Source information: Begin

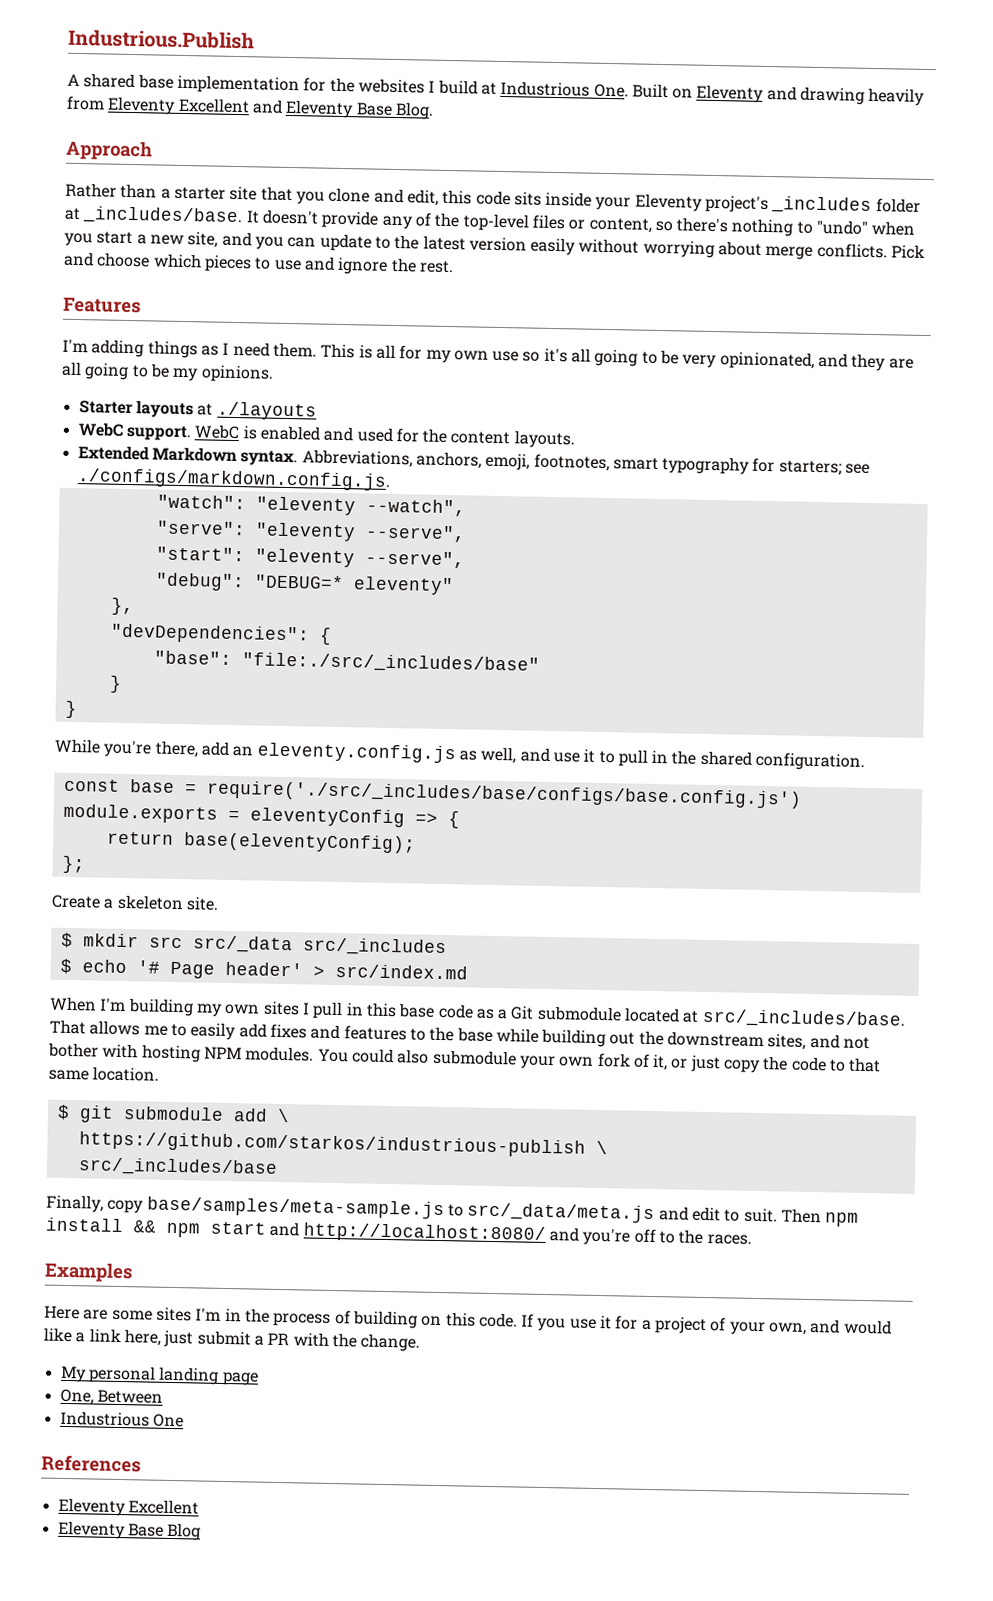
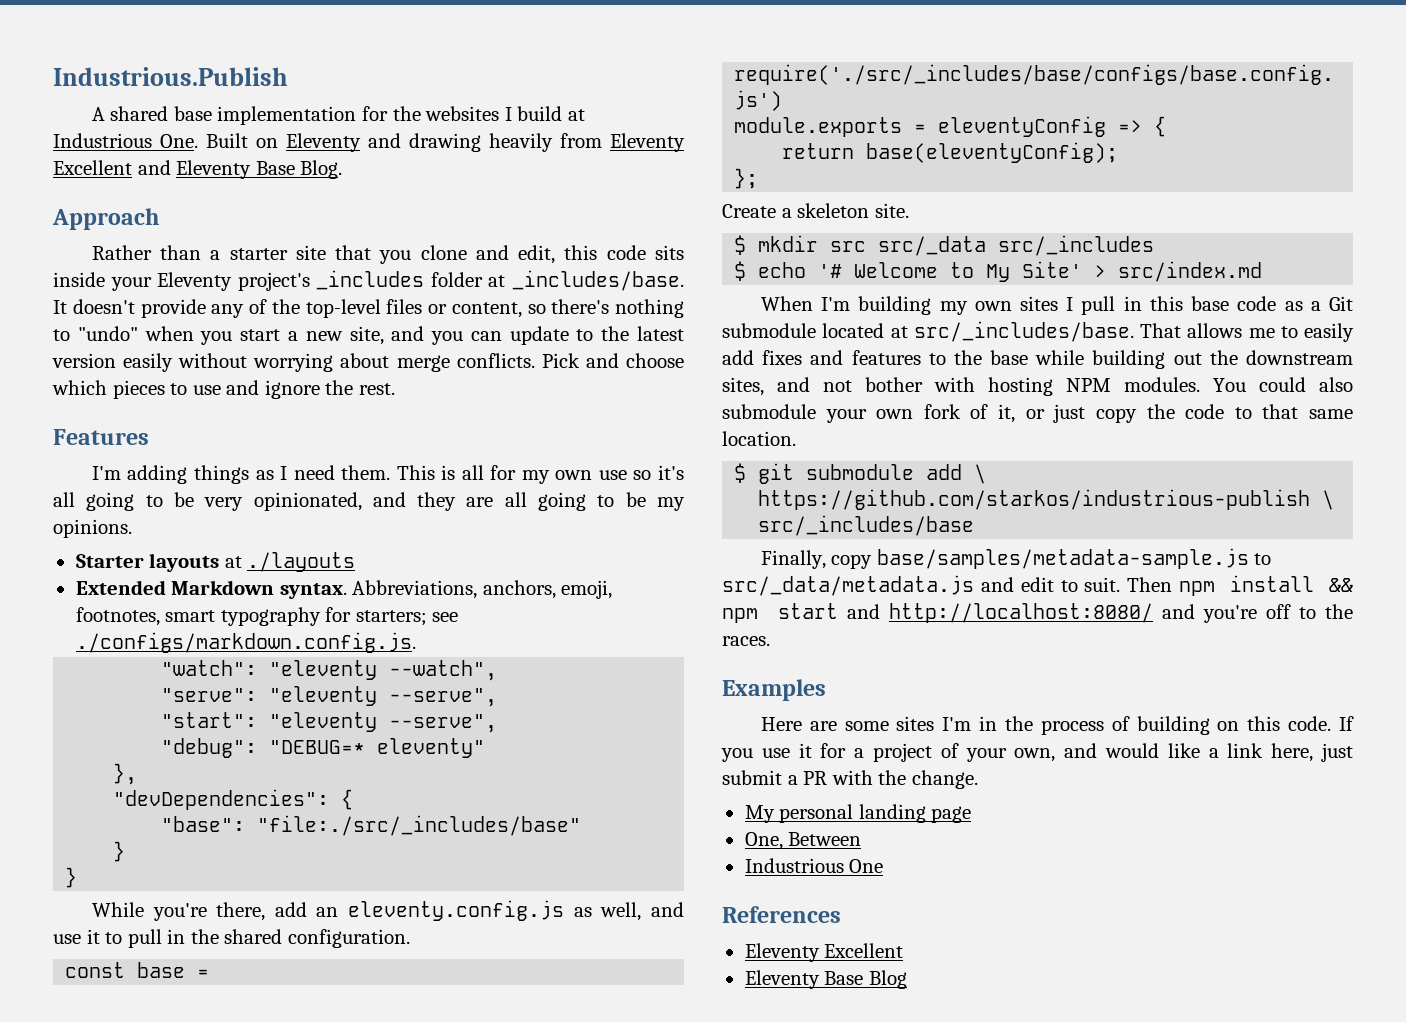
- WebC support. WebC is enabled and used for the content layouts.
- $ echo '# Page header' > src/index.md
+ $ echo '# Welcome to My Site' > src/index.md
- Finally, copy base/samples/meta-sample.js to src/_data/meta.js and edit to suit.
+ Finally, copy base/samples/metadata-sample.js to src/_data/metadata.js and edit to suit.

Source information: End
Source information: Begin

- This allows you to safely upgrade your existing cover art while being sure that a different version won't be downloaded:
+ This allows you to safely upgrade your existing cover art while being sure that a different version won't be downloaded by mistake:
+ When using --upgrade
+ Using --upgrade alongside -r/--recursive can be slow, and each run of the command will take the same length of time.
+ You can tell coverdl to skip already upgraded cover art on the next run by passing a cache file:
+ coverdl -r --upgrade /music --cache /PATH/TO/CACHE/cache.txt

Source information: End

## Task details
Copy the stretch of the records above that runs from the line with "- WebC support." through the line with "- Finally, copy". Both end lines belong in the copy, and nothing else does.

## Solved exercise
- WebC support. WebC is enabled and used for the content layouts.
- $ echo '# Page header' > src/index.md
+ $ echo '# Welcome to My Site' > src/index.md
- Finally, copy base/samples/meta-sample.js to src/_data/meta.js and edit to suit.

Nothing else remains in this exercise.